Da golfo del Mar Tirreno a lago d’acqua dolce: è la storia del Trasimeno emersa in un archivio dei cambiamenti geologici e ambientali illustrato a Passignano da Regione, Cnr e università.
La storia «Cinque milioni di anni fa il lago Trasimeno era semplicemente un golfo del Mar Tirreno, poi, con l’abbassamento del livello marino la zona è stata occupata da uno specchio d’acqua dolce che negli ultimi 500.000 anni ha fatto rilevare variazioni del livello dell’acqua molto elevate, con testimonianze di disseccamenti quasi integrali dello specchio lacustre e periodi di forte piovosità con un elevato apporto di sabbia all’interno del lago». Un apposito programma di ricerca scientifica, condotto dagli esperti del Cnr-Ismar di Bologna, dell’Università di Perugia e del Servizio geologico e sismico della Regione Umbria ha permesso di ricostruire la vita del lago attraverso le analisi relative al contesto paleo-ambientale del lago stesso. I risultati dello studio sono stati illustrati nel corso di un convegno dal titolo «Il Lago Trasimeno: un archivio dei cambiamenti geologici ed ambientali», che si è svolto nell’auditorium Urbani di Passignano sul Trasimeno, con la partecipazione dell’assessore regionale Stefano Vinti.

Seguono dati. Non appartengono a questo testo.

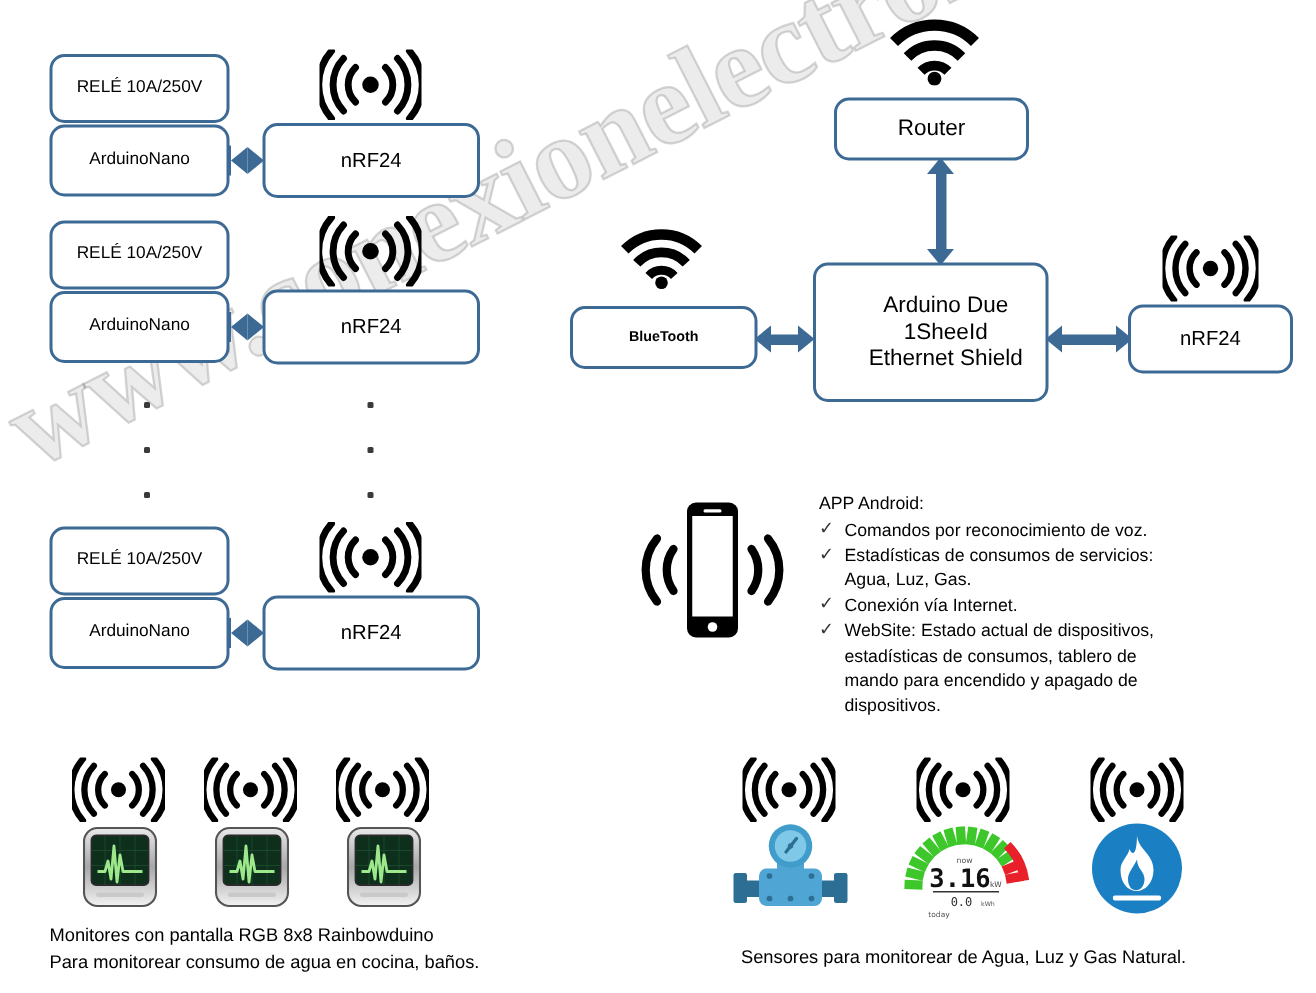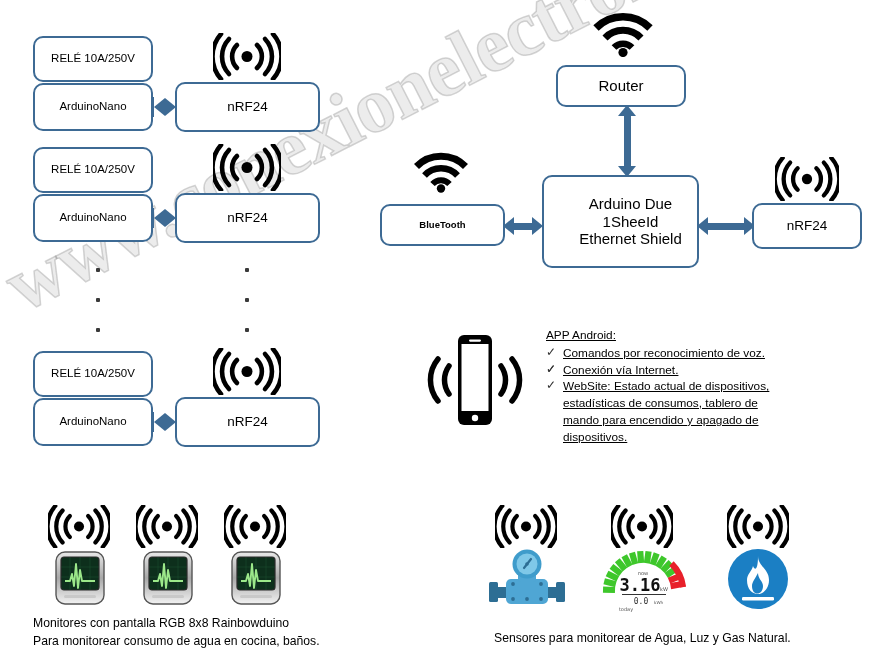--- a/index.html
+++ b/index.html
@@ -311,29 +311,30 @@
         <path d="M92 29 A33 33 0 0 1 92 71"></path>
       </g>
 
       <rect x="38" y="5" width="34" height="90" rx="6" ry="6" fill="#000"></rect>
       <rect x="41.5" y="14" width="27" height="67" fill="#fff"></rect>
       <rect x="49" y="9.5" width="12" height="2.2" rx="1.1" fill="#fff"></rect>
       <circle cx="55" cy="88" r="3.2" fill="#fff"></circle>
     </svg>
   </div>
 
-  <div class="textblock" style="left:546px;top:327px;width:250px;text-decoration:underline;">
+  <div class="textblock" style="left:546px;top:327px;width:250px;">
     <div class="hdr">APP Android:</div>
     <ul>
       <li>
         <span class="ck">✓</span>
         <span>Comandos por reconocimiento de voz.</span>
       </li>
       <li>
         <span class="ck">✓</span>
+        <span>Estadísticas de consumos de servicios: Agua, Luz, Gas.</span>
       </li>
       <li>
         <span class="ck">✓</span>
         <span>Conexión vía Internet.</span>
       </li>
       <li>
         <span class="ck">✓</span>
         <span>WebSite: Estado actual de dispositivos, estadísticas de consumos, tablero de mando para encendido y apagado de dispositivos.</span>
       </li>
     </ul>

A cosa serve l’archivio «Le conoscenze acquisite – ha affermato l’assessore Vinti – forniscono a tutti gli Enti, ai Comuni del Trasimeno e alla comunità lacuale un quadro certo dell’evoluzione del lago e contribuiranno a programmare e impostare le scelte di utilizzo compatibile del territorio e di tutela del lago stesso che è una delle principali attrattive turistiche e ambientali della Regione Umbria. Grazie infatti ad uno specifico protocollo d’intesa tra la Regione Umbria, il Dipartimento Scienze della Terra di Perugia e il Consiglio nazionale delle ricerche–Istituto di scienze marine di Bologna è stato messo in atto uno specifico programma di ricerca allo scopo di definire il contesto paleo-ambientale del Lago Trasimeno».
La tecnica Per ricostruire le variazioni ambientali e climatiche dell’area del Trasimeno sono stati analizzati i campioni di terreno prelevati durante l’esecuzione di un sondaggio esplorativo profondo 175 metri eseguito dal Servizio Geologico e Sismico della Regione Umbria. «Tali campioni – ha concluso Vinti – sono stati sottoposti ad indagini sedimentologiche, palinologiche paleontologiche, radiometriche e magnetiche che hanno appunto permesso di ricostruire cinque milioni di anni di storia del lago che ora costituiscono un vero e proprio archivio, disponibile per tutti gli interessati».